Any plans to breed? Wood love a youngster.


----------



## emmabee (Oct 29, 2010)

Moonleh said:


> Cmon guys, its not even a real snake.


yes it is!! prove it!!

i think its the nicest DWA morph i have ever seen!
good to know what you need to get a DWA as i was thinking of getting a black mamba!!!:2thumb:


----------



## M reptile (Jan 29, 2011)

is it a healthy weight it looks light for its size?


----------



## Tomseale (Jan 17, 2011)

hahaha nice one, almost fell for it lol but the gf did haha


----------



## Kalouda (Sep 1, 2010)

First glance I thought you stuck fake eyes on a real snake then seen it's wood. Did you make it?


----------



## stevemusson (Oct 16, 2010)

The mongolian wood cobra? Thought they were extinct! Any plans to start a breeding program? :Na_Na_Na_Na::2thumb::mf_dribble::lol2:


----------



## kerry and chris (Nov 9, 2009)

Kalouda said:


> First glance I thought you stuck fake eyes on a real snake then seen it's wood. Did you make it?
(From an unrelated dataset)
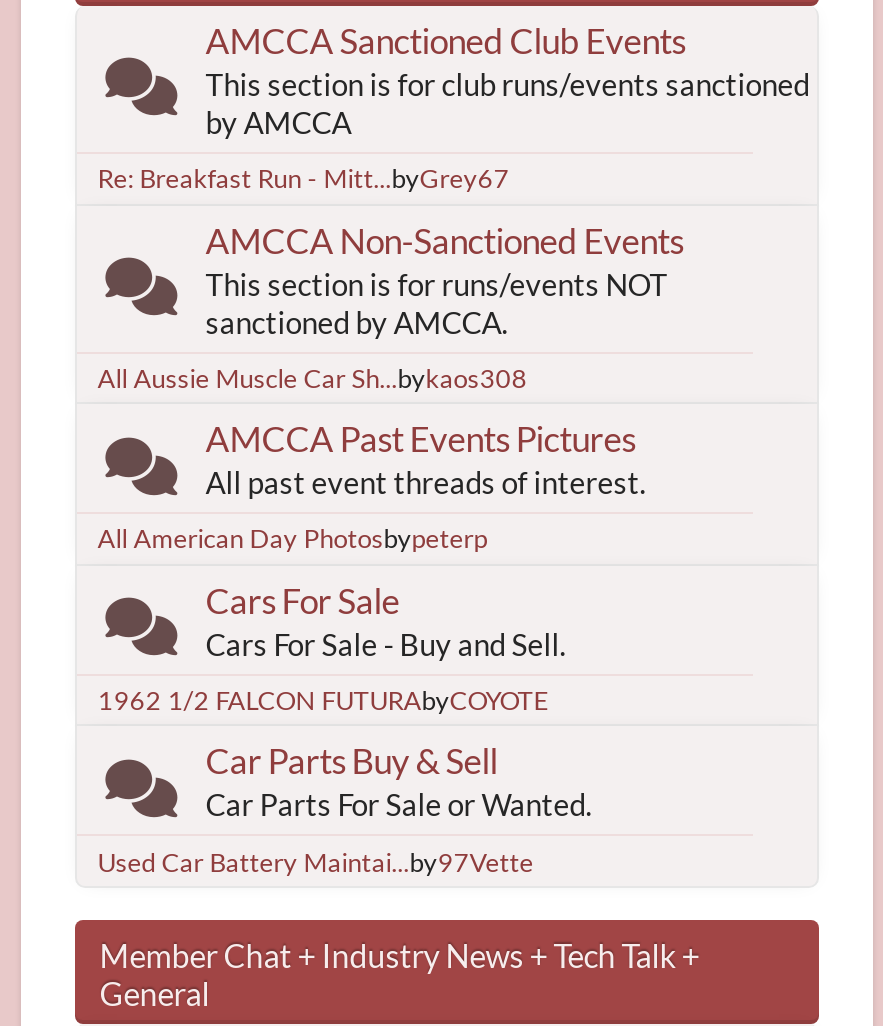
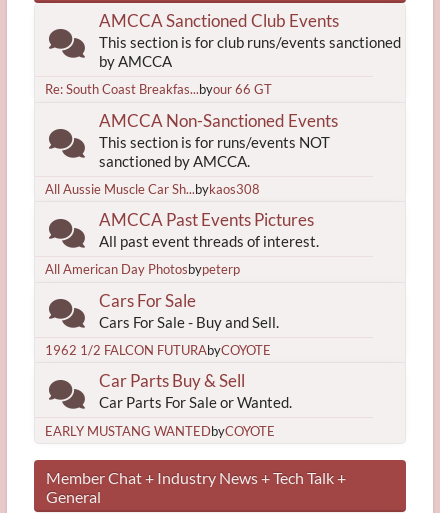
- Re: Breakfast Run - Mitt...byGrey67
+ Re: South Coast Breakfas...byour 66 GT

- Used Car Battery Maintai...by97Vette
+ EARLY MUSTANG WANTEDbyCOYOTE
 lol no we didnt make it, we have tried breeding but he doesn't seem to lock!

will keep trying and shall let you know :whistling2:


----------



## hard rocka (Feb 11, 2009)

gosh i realised straight away there was something wrong with the title and picture..i mean, this snake isnt even DWA anymore!


----------



## keyz (Aug 3, 2010)

love it !! think i might buy the kids one each to play with lol, :2thumb:


----------



## Carnuss (Feb 27, 2011)

Supposedly they have enough venom to kill 93 men with a single bite. (srs)


----------



## keyz (Aug 3, 2010)

i heard it was 94!! and that they chase you and bite evryone with you, chase horses and are vegetarian :lol2:


----------



## kerry and chris (Nov 9, 2009)

they are really nasty and not good for the begginer as we have both been killed 7 times. they are lovely to look at though :flrt:


----------